Crime Library: Criminal Minds and Methods

James Jesus Angleton: CIA Spy Hunter

AEGUSTO

Yuriy Nikolayevich Loginov
Yuriy Nikolayevich Loginov

Yuriy Nikolayevich Loginov didn't look like the typical Cold War-era KBG agent. He was slender, with delicate, almost effeminate features. The KGB had trained him for five years to be an "illegal," the most treacherous kind of spy. A prospective illegal would be given a new identity and fake documents of the highest quality, then sent to a Western nation where, over a period of years, he would establish himself as a citizen of that country, honing his language skills to perfect his cover. When the time was right, he would then immigrate to the target country, often the United States, where he would do the bidding of the KGB. Having been in deep cover for so long, a skilled illegal would be nearly undetectable.

After five years of training under a KGB tutor, Loginov made his debut on April 28, 1961, when he was sent to Italy with two fake American passports. It was merely a training mission to test his undercover skills, nothing more. In Florence he surrendered one of his passports to the hotel desk clerk, as is the custom in Italy, but the following morning when he came down to the lobby, he saw two Italian policemen examining passports and broke into a cold sweat. He panicked, convinced that he had been found out.
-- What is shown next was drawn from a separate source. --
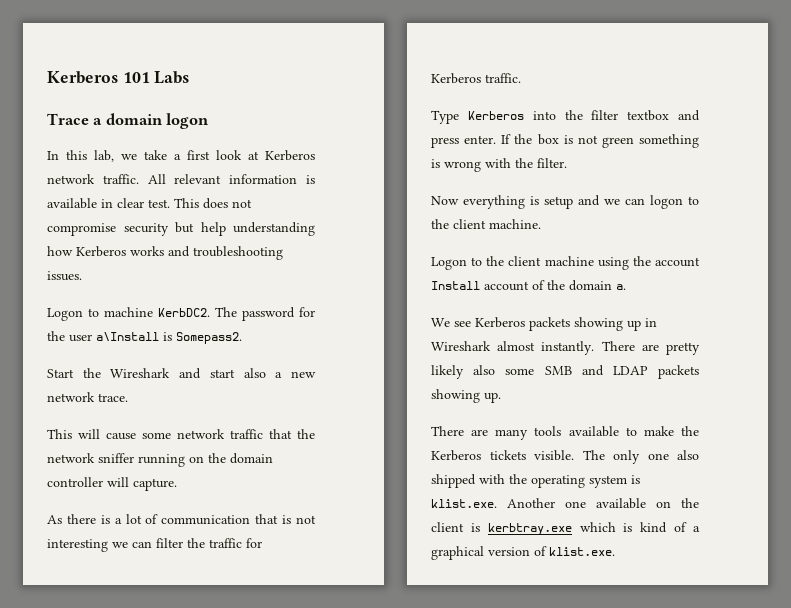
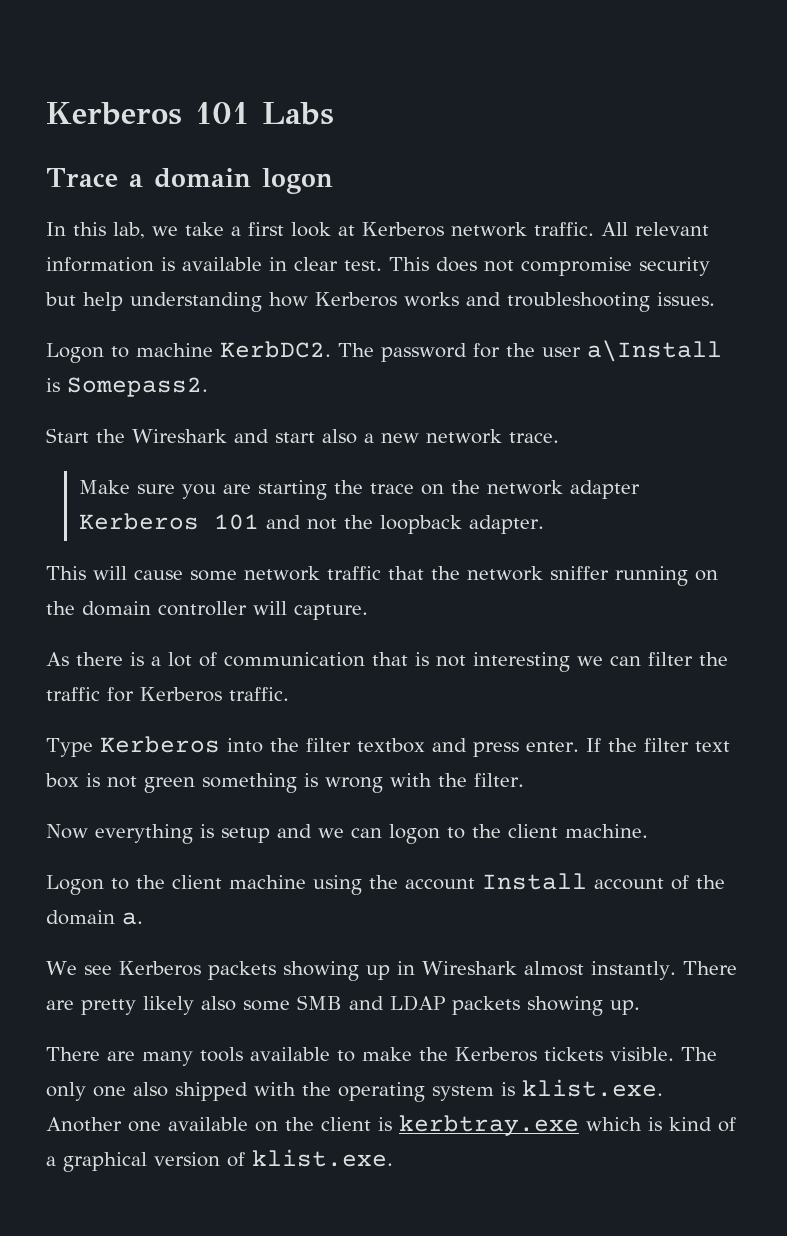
+ Make sure you are starting the trace on the network adapter Kerberos 101 and not the loopback adapter.
- If the box is not green something is wrong with the filter.
+ If the filter text box is not green something is wrong with the filter.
According to author Tom Mangold, Loginov walked out of the hotel and wandered the city, regretting that he had ever agreed to become an illegal, doubting that he had what it took to be a real spy. He left Florence for Milan where he boarded a plane for Finland. In Helsinki, he made contact with the local KGB officer who just happened to be Anatoliy Golitsyn before his defection to the West. Golitsyn gave Loginov a forged Finnish visa, good for a 17-day stay, after which he was to return to Moscow. In that time, Loginov composed himself for his return. He got over his bout of cold feet, but before he left for the Soviet Union, he secretly visited the American Embassy and asked for asylum. His dream, he would later say, was to leave the spy game entirely and disappear into the hustle and bustle of Manhattan.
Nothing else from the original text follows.